Problem>
Reproduce every line below exactly as written; do not include the images.

+ + + + +

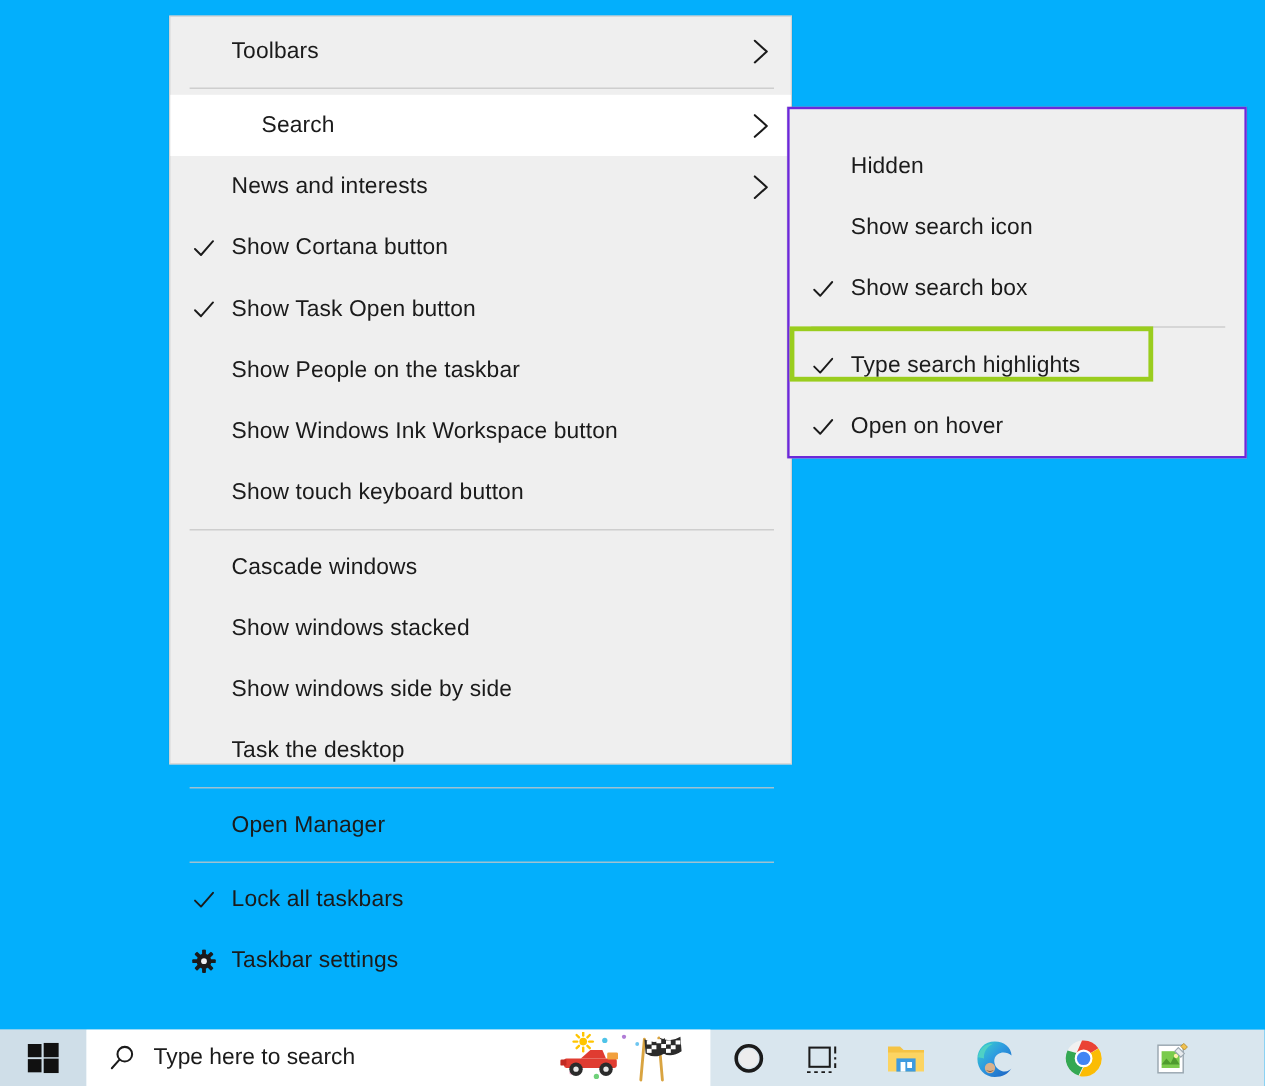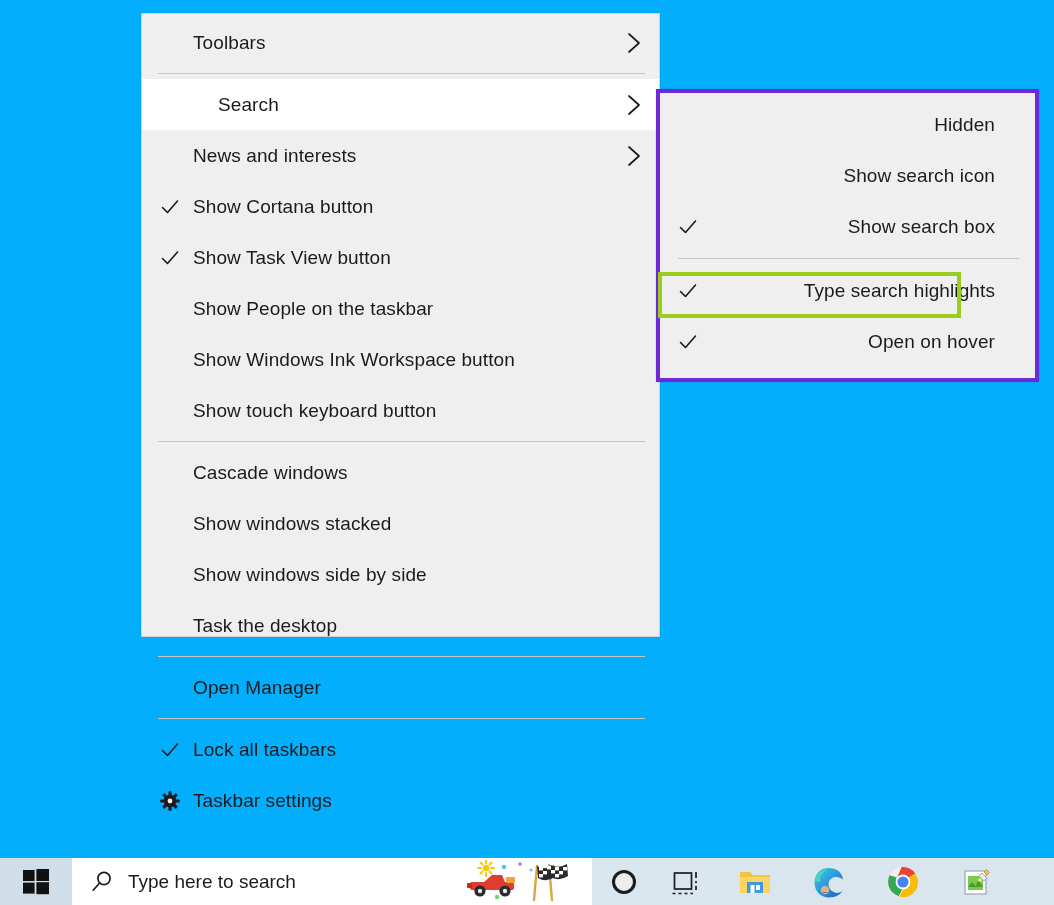"Hidden" #submenu { border: 4px solid #6d28d9 -> 2px solid #6d28d9; padding-top: 6px -> 22px; text-align: right -> none }
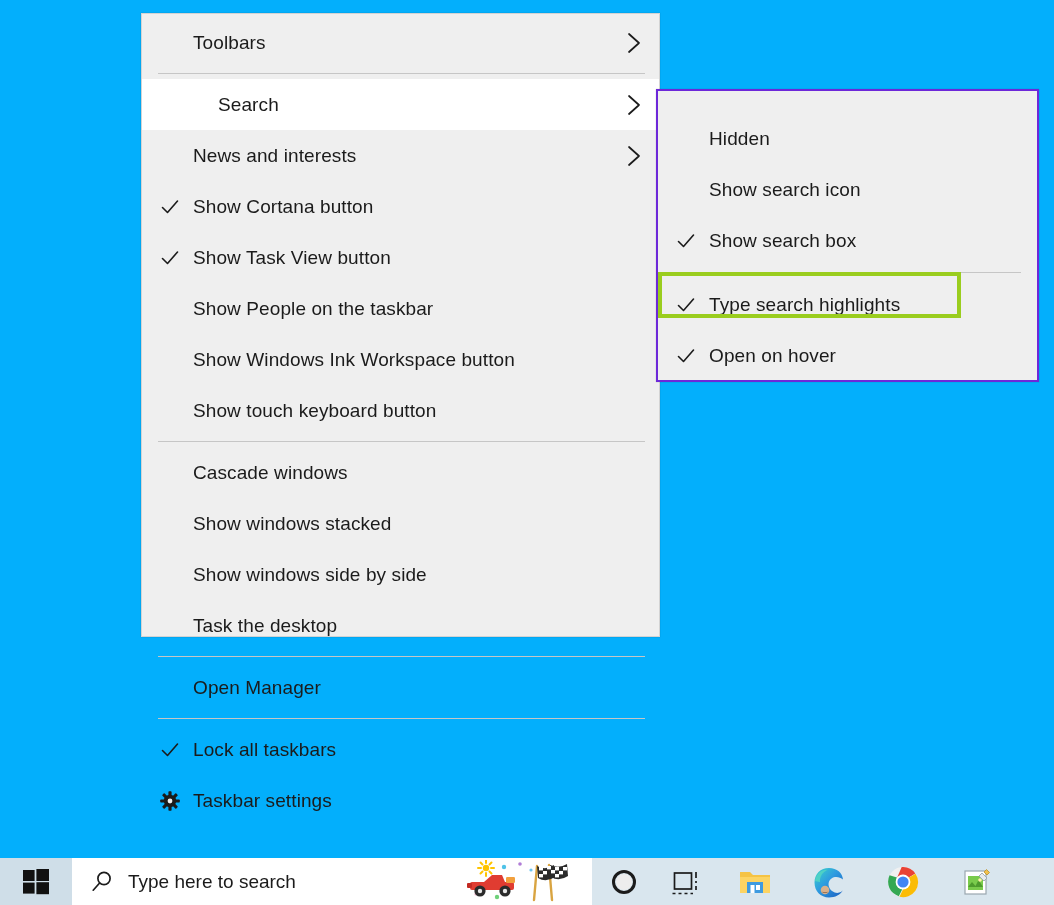"Show Task View button" span.label { text: View -> Open }
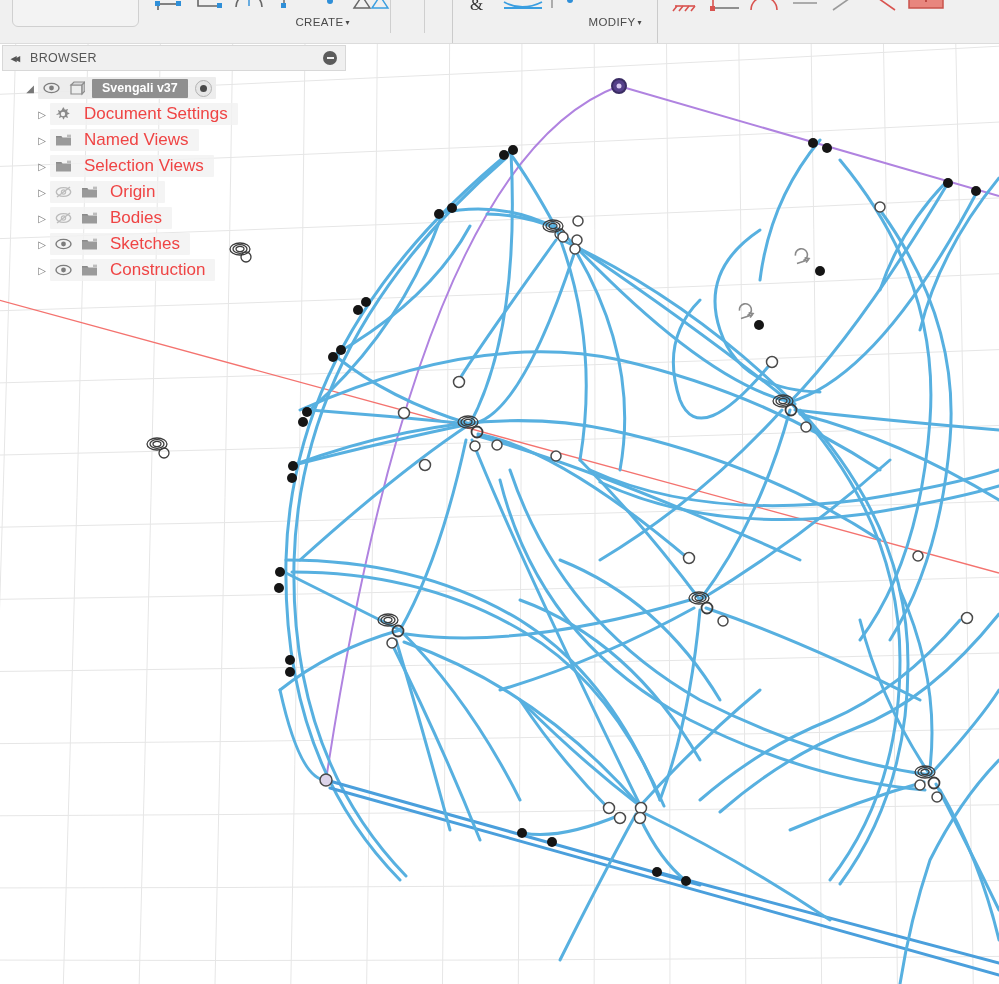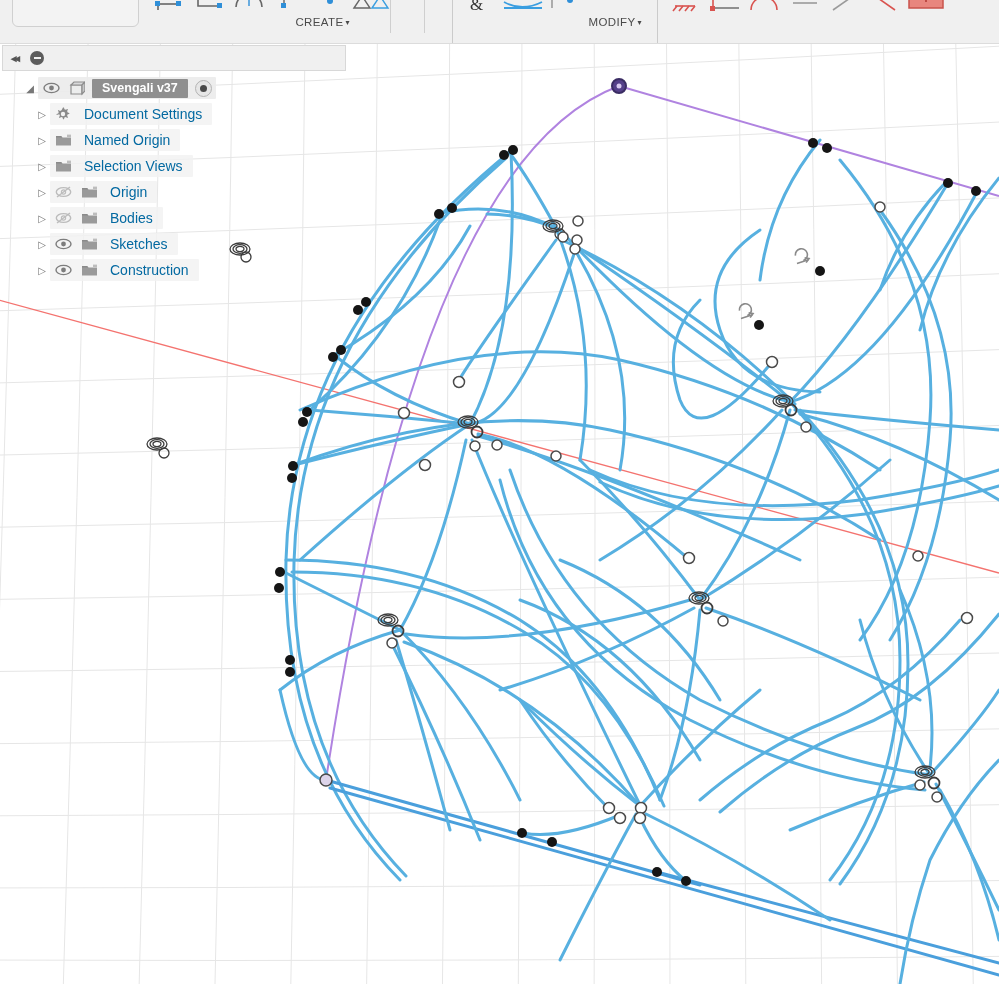"BROWSER" span.bh-title { html: none -> <span>BROWSER</span> }
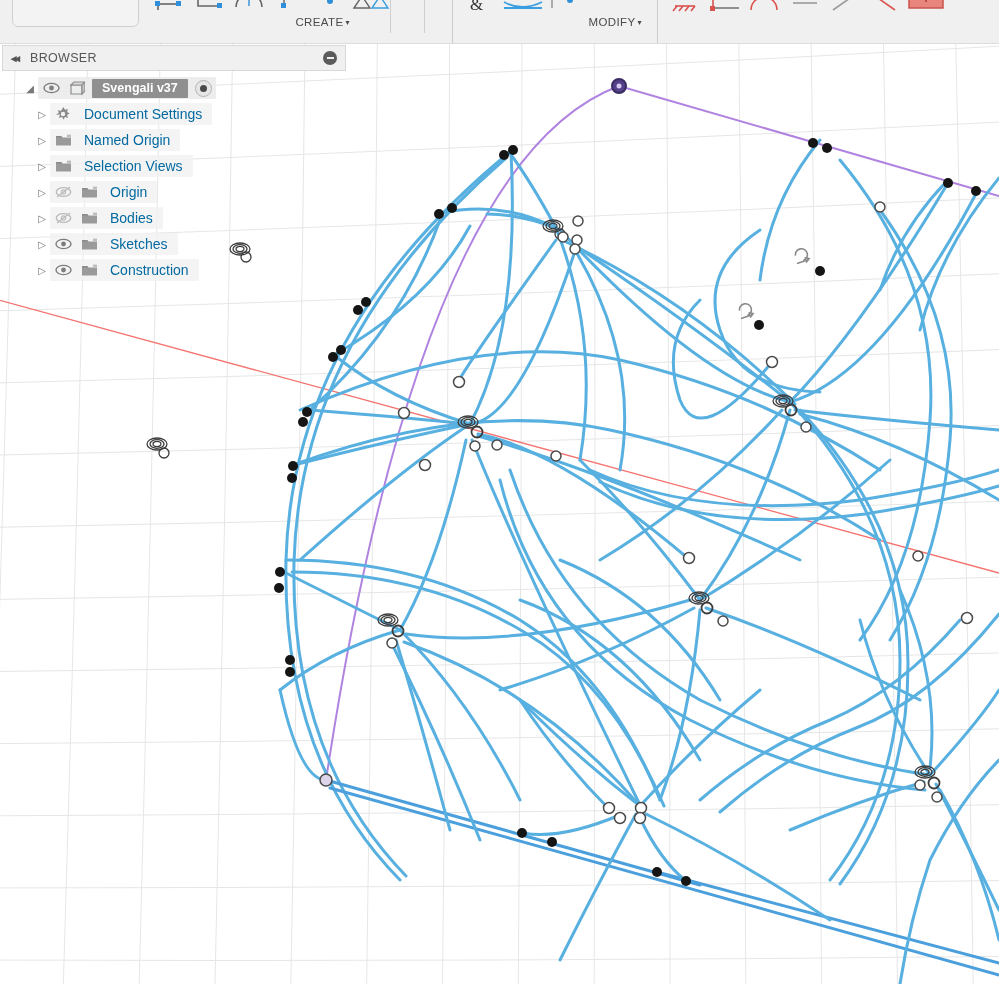"Document Settings" .node .label { color: #0369a1 -> #ef4444; font-size: 14px -> 17px }
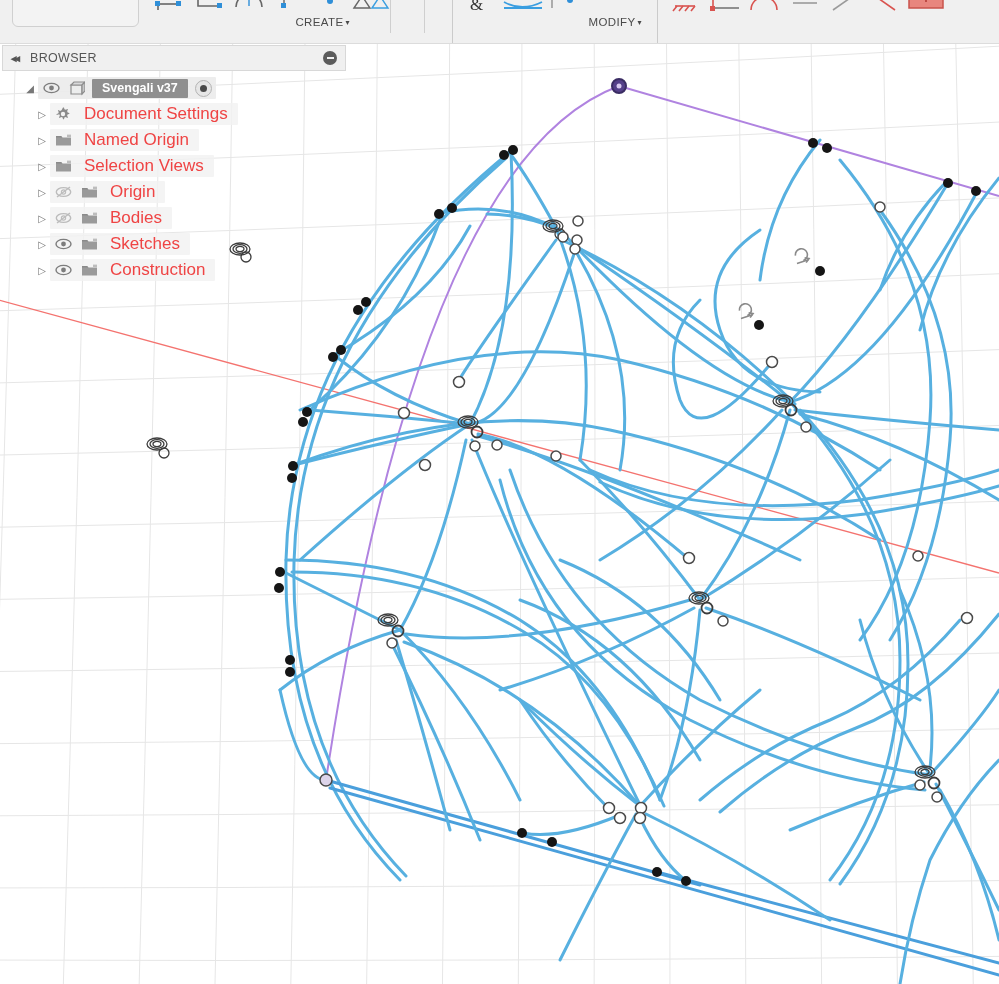"Named Origin" span.label { text: Origin -> Views }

+ + + + +

Output of the exercise>
"Hidden" #submenu { border: 4px solid #6d28d9 -> 2px solid #6d28d9; padding-top: 6px -> 22px; text-align: right -> none }
"Show Task View button" span.label { text: View -> Open }
"BROWSER" span.bh-title { html: none -> <span>BROWSER</span> }
"Document Settings" .node .label { color: #0369a1 -> #ef4444; font-size: 14px -> 17px }
"Named Origin" span.label { text: Origin -> Views }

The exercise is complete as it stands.